# [Work task]
In the records that follow, the lines from the one containing "(315, 664) none" to the one containing "[1142,388,1242,409] application ->", inclusive, are to be given again exactly.

# [Extracted information]
=== Section Start ===

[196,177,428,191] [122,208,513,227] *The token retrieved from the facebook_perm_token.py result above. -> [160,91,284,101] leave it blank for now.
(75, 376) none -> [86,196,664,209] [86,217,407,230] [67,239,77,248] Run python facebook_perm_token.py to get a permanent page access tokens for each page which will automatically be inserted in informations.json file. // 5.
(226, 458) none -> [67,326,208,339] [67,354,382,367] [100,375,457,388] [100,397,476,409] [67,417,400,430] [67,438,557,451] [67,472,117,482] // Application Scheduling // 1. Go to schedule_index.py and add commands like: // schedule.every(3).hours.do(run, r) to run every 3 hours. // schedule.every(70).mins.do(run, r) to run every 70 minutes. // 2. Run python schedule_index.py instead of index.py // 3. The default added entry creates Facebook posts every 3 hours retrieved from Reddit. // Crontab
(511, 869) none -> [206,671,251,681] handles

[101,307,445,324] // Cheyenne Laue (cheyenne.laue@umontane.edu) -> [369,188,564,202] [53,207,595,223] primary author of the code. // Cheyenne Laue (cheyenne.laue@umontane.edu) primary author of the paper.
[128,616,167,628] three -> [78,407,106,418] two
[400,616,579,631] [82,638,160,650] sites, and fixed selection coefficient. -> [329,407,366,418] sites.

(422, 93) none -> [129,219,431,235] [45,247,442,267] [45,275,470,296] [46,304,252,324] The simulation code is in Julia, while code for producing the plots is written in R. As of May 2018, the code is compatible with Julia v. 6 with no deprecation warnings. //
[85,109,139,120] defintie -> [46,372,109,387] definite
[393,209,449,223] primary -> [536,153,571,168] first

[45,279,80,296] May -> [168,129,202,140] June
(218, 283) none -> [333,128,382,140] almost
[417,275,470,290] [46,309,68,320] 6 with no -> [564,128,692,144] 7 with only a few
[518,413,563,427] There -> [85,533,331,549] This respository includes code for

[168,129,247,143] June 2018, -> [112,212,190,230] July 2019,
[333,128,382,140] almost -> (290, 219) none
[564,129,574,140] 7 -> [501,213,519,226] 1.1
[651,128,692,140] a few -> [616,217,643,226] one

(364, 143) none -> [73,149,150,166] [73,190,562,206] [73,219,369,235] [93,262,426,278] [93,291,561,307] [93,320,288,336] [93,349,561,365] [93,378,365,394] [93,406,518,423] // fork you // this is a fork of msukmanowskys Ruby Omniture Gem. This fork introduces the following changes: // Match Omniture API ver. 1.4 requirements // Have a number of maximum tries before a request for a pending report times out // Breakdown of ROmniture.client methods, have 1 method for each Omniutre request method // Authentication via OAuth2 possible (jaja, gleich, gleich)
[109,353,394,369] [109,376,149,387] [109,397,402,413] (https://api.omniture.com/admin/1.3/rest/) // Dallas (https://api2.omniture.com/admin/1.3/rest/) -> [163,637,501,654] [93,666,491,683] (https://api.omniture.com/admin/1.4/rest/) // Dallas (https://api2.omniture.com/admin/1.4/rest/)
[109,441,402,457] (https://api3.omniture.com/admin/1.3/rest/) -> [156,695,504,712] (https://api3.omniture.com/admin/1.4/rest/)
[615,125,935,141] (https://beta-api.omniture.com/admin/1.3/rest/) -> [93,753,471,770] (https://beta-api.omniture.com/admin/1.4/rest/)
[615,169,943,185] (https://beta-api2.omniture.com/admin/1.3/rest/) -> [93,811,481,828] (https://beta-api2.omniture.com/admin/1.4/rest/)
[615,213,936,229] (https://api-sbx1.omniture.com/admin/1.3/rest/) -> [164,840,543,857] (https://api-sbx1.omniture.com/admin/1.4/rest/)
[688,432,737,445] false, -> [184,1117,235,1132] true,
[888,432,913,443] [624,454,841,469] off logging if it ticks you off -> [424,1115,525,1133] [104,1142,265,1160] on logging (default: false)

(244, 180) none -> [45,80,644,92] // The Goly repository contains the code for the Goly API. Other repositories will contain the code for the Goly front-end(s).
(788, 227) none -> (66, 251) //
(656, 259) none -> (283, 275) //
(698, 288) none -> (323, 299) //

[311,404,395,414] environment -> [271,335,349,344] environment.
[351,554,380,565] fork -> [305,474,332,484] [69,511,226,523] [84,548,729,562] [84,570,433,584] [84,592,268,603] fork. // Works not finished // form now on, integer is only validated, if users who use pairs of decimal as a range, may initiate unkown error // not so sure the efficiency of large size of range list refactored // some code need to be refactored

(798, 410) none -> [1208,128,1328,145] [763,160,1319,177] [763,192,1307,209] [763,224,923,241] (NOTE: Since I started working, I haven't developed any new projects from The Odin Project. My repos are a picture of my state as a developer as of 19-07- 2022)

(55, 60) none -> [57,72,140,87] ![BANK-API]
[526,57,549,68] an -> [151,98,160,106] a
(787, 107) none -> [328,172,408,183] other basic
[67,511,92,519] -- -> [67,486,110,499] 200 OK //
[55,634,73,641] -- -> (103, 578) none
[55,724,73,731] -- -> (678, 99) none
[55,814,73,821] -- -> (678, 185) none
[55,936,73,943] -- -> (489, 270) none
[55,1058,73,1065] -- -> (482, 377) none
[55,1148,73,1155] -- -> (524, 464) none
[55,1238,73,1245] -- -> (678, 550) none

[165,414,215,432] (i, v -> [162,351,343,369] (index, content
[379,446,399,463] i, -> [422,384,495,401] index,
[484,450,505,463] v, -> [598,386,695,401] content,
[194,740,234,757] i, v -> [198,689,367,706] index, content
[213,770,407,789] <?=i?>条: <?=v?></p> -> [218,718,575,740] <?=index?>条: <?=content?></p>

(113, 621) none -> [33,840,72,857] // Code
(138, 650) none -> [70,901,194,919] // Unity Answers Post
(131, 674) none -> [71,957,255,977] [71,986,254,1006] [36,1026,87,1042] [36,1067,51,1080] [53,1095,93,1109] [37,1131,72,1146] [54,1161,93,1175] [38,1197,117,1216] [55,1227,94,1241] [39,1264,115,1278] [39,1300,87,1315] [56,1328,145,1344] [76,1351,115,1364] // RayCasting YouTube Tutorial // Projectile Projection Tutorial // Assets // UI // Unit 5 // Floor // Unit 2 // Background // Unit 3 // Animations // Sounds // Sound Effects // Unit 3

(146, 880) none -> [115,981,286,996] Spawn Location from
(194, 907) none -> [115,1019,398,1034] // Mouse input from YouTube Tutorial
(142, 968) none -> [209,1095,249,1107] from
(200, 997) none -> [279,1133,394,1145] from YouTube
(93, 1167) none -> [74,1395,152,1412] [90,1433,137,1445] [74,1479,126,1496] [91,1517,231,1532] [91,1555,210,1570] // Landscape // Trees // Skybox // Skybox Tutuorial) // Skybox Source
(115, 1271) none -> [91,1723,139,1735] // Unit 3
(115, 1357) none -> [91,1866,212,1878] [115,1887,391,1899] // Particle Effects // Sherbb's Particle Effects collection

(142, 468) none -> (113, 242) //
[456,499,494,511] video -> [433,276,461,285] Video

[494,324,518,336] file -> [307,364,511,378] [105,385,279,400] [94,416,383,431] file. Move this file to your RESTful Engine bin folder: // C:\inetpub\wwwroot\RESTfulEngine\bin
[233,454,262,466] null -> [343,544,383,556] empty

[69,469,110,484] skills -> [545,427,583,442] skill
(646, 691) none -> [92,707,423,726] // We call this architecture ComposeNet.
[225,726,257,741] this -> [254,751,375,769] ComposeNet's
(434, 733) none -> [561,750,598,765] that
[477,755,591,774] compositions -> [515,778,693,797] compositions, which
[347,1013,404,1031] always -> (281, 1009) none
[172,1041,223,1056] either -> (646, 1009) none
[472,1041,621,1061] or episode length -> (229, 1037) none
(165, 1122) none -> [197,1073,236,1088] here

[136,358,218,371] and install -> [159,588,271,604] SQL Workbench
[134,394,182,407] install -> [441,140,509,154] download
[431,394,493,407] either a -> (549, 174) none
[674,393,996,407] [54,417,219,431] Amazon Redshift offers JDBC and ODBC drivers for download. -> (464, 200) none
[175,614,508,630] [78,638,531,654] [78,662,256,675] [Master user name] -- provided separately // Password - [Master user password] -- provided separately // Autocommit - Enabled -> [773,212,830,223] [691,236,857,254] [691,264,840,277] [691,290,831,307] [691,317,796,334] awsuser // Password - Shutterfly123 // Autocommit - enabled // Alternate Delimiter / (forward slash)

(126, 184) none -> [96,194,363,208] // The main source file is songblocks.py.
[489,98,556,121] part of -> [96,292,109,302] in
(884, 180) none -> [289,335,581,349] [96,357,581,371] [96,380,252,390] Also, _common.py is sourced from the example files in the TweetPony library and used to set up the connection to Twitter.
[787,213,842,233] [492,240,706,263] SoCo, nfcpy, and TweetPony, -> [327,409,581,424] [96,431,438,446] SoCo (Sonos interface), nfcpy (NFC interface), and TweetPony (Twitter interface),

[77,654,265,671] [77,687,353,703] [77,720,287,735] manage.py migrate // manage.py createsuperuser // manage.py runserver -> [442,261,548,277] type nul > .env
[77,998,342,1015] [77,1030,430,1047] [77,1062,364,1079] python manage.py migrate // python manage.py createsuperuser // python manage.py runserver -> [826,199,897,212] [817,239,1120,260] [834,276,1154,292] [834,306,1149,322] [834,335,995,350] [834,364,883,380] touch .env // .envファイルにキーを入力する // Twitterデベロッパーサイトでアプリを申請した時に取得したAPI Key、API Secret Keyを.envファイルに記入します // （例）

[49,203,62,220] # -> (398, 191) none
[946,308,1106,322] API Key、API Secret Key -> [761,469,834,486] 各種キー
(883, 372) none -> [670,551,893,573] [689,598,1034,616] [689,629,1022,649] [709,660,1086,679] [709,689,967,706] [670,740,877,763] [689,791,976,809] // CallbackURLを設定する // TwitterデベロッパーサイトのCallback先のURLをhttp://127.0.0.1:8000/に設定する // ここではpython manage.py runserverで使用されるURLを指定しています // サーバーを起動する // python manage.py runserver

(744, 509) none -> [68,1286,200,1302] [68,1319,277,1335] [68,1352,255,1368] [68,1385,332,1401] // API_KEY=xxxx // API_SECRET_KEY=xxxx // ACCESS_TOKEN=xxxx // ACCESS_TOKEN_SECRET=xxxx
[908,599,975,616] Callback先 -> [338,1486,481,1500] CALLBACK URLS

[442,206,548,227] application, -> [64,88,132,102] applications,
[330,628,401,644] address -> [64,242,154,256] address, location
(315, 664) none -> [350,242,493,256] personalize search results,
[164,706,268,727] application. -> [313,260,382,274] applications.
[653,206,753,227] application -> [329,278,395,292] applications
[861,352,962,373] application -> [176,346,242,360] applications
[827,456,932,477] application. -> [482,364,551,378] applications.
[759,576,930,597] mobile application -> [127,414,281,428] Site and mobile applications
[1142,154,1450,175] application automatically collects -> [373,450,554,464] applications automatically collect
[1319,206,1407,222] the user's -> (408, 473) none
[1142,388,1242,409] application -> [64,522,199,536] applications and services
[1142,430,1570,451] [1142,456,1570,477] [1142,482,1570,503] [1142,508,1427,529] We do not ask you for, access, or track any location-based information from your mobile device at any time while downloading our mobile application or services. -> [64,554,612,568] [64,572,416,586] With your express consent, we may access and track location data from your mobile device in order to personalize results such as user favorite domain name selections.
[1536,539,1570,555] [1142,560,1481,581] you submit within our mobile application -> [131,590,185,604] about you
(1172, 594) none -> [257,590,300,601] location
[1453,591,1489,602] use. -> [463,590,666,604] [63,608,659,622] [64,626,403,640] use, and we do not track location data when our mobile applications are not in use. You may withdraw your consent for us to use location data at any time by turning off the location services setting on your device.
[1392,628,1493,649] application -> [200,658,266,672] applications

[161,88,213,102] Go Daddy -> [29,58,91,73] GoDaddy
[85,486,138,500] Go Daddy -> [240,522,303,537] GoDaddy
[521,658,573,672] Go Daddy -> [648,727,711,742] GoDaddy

=== Section End ===

# [Answer]
(315, 664) none -> [350,242,493,256] personalize search results,
[164,706,268,727] application. -> [313,260,382,274] applications.
[653,206,753,227] application -> [329,278,395,292] applications
[861,352,962,373] application -> [176,346,242,360] applications
[827,456,932,477] application. -> [482,364,551,378] applications.
[759,576,930,597] mobile application -> [127,414,281,428] Site and mobile applications
[1142,154,1450,175] application automatically collects -> [373,450,554,464] applications automatically collect
[1319,206,1407,222] the user's -> (408, 473) none
[1142,388,1242,409] application -> [64,522,199,536] applications and services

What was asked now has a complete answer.